White rock, a common gravel used for driveways in the midwest, is made from quartz, not limestone as I said earlier. Actually, I found places selling both limestone and quartz as white rock, but the samples of quartzite gravels I found had blue components, which is what I remember seeing when I grew up.
After looking at Joe’s renovations earlier today, I think instead of seeding the new driveway, a couple – four yards of aggregate should be dumped at the top of the grade and smoothed out. I know, sending coal to Newcastle, but it’s probably cheaper to import proper rocks than to make them on site.
Had once-every-two-years eye exam, found out I’m a quarter diopter worse in each eye. Begged for contacts to use with the DK2; optometrist said “you’ll hate them”, and by golly, he’s right.
Ran up to a saddle overlooking Lost Lake and Keechelus Lake on Monday – it was a nice trip. If I’d planned better (at all), I would have taken a camera.

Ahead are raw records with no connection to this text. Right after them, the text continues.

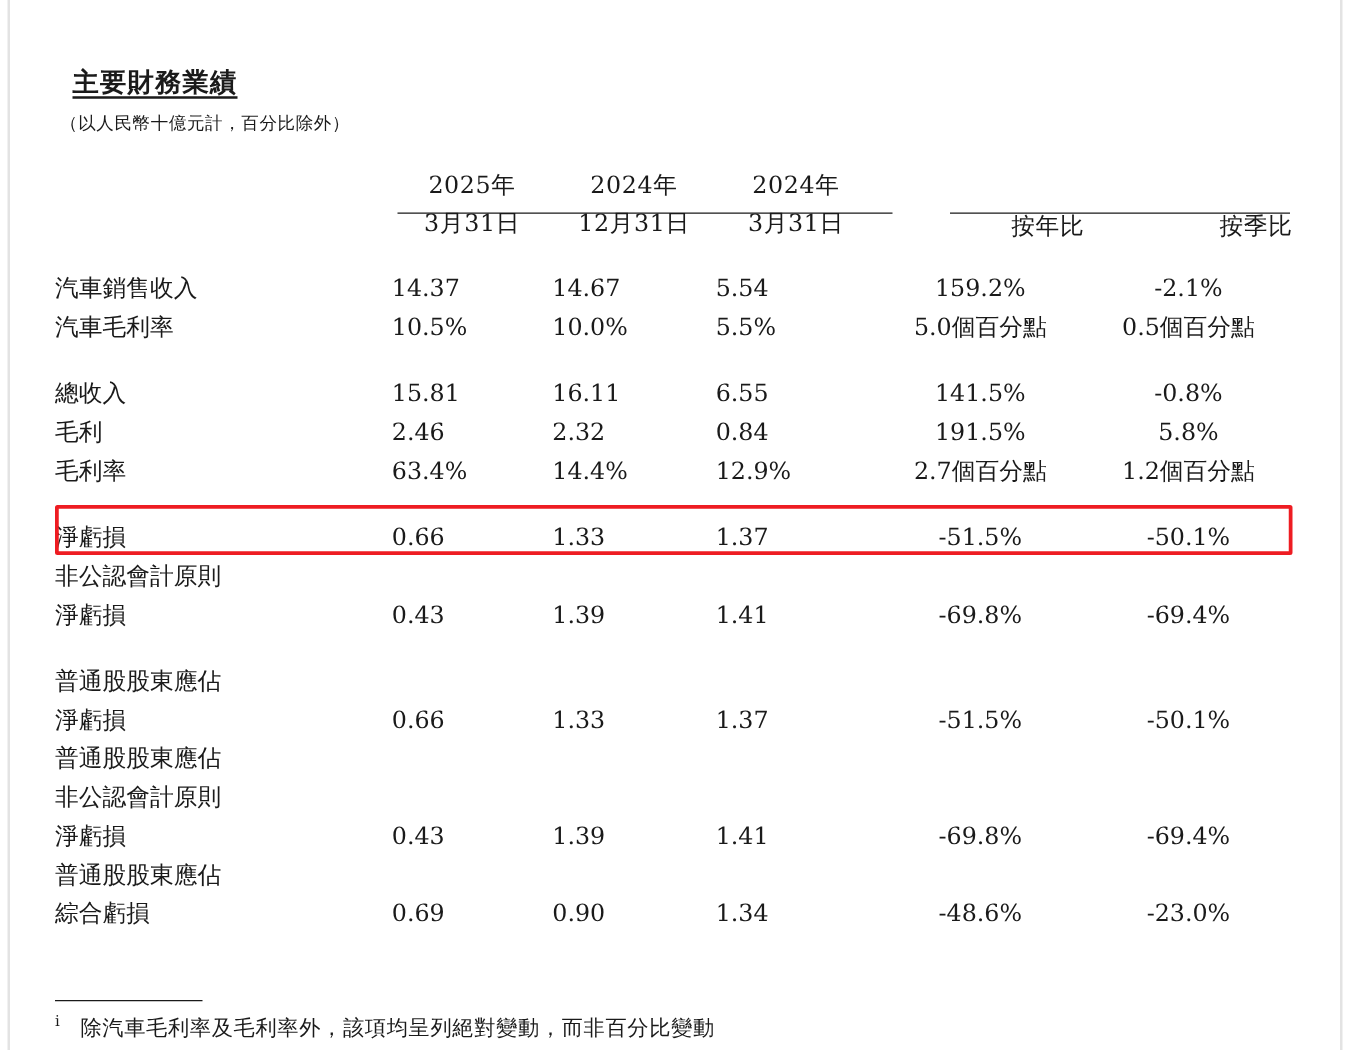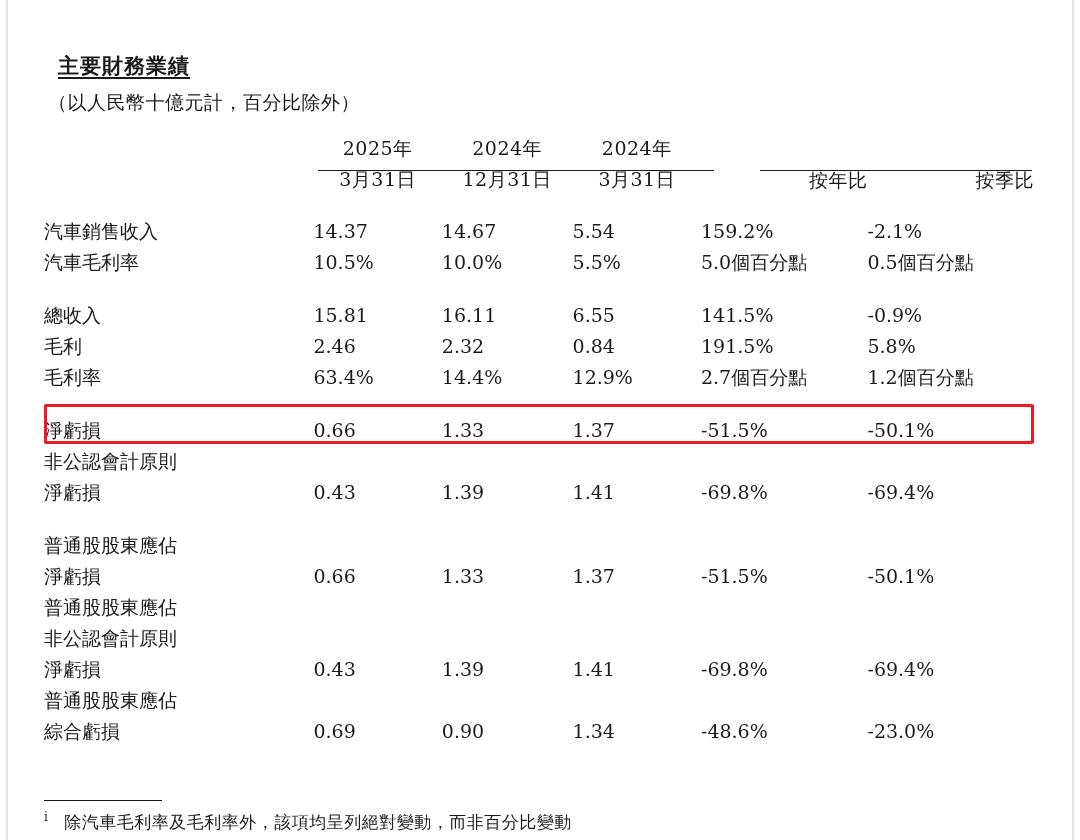"（以人民幣十億元計，百分比除外）" .doc-subtitle { font-size: 19px -> 14px }
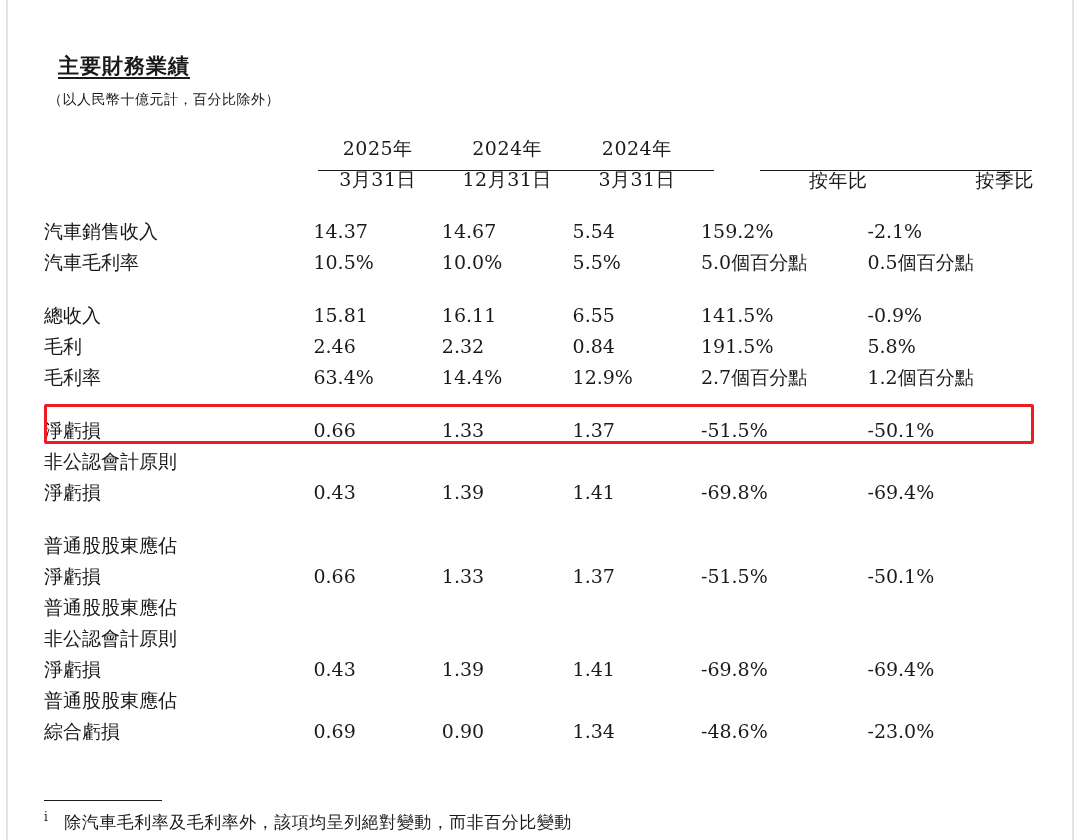"159.2%" .col-pct { text-align: left -> center }
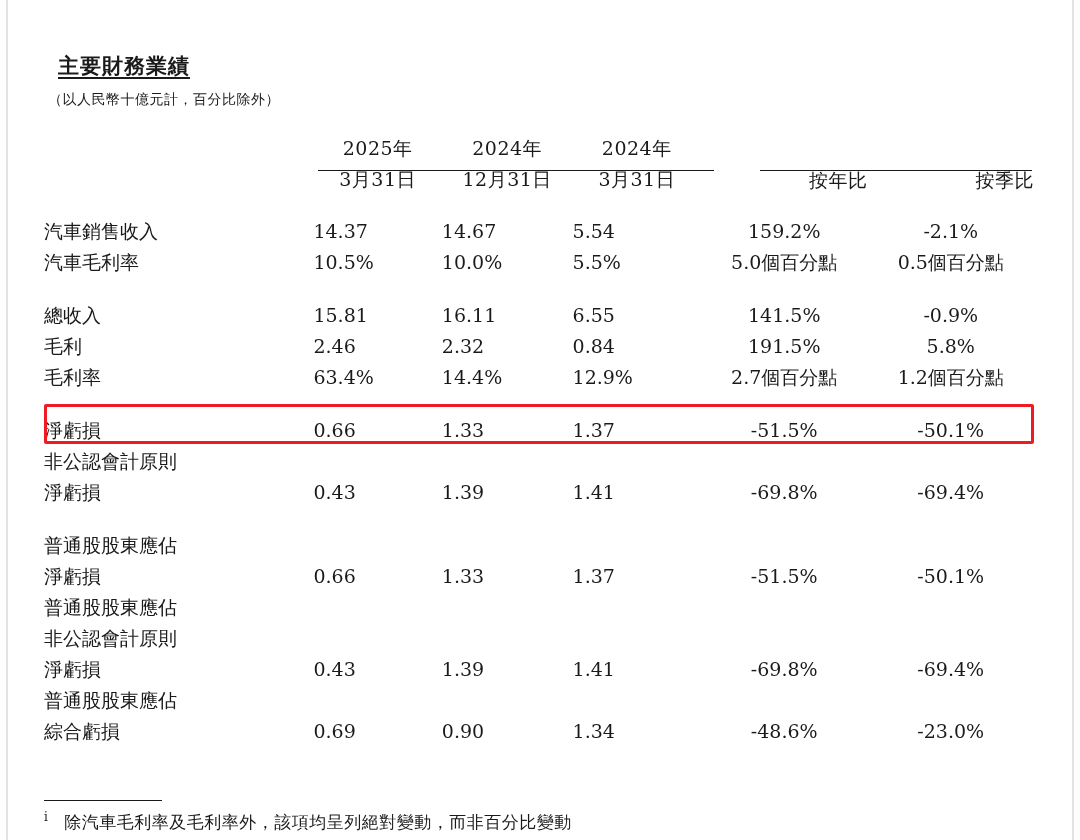"-0.9%" td.col-pct { text: -0.9% -> -0.8% }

Once you pass Ellensburg on I90, to the south, there is a complex of white barns. It used to have plastic banners in Japanese and Korean that seemed to change pretty frequently on the ends of the barns; I planned on stopping while en route to Boomershoot this year to get pictures, but the banners were gone. Always wanted a translation.
Yesterday, I noticed that they had been replaced with digital sign boards, but I didn’t notice until I was past the exit, so I couldn’t get pictures. There’s a lot of Japanese going by on the signs, though.
90% of the timothy grown around Ellensburg is exported to Japan for race horses and dairy cattle. I read this was due to a good hay salesman convincing Japanese farmers that greener is better, and of course his timothy was the greenest.
Along the same lines, I was reading a thread that asked if the IJN was a peer, superior, or inferior to the USN in WW2. Apparently, the IJN was a near peer or peer at the start of the war, but couldn’t keep up after Midway. One thing mentioned a couple times was the IJN modeled itself on the British Royal Navy, to the extent that they had bricks fired in Britain imported to build the schools in which to train sailors and officers.
I have four plastic lowers on the way this week – with the two other plastic lowers (CAV ARMS) and three 80% lowers with one upper for the crowd, I’m short eight uppers. At $400 a pop, it will take a while to turn these lowers into rifles.
Bought a Fitbit Flex. It’s one of an incredibly long line of products clearly designed by thin people with perfect dexterity, vision, and nails.
Neither of the bands it comes with is close to going around my wrist. I made an extender out of the small one (cut the band off, stitched it together on the large one) and it fits! Too bad the big band broke after a single use (the silicone detached right at the sharp angle for the display). Wore it anyway for a couple days and discussed the results with a friend that works for on a competing product – I was seeing 50-80% difference between the Flex and my GPS. He said 20% error is about as good as it gets regardless of the product.
So now I have a cut up Flex and a broken band. I found I got readings as good as my wrist by putting it in my shirt pocket, so I’ll keep it. For now.
- The Surface Pro has the microSD slot on an angled surface. All of my microSD cards are black. Thanks, assholes. Removing the card means getting a fingernail into the microSD slot to pop it out, which invariably means I’m chipping a nail.
- The switch on all iPads is clearly designed for maximum nail breakage. I try to remember to use something else to switch the lock, but I don’t always remember.
- The power switch on my Kindle is the same.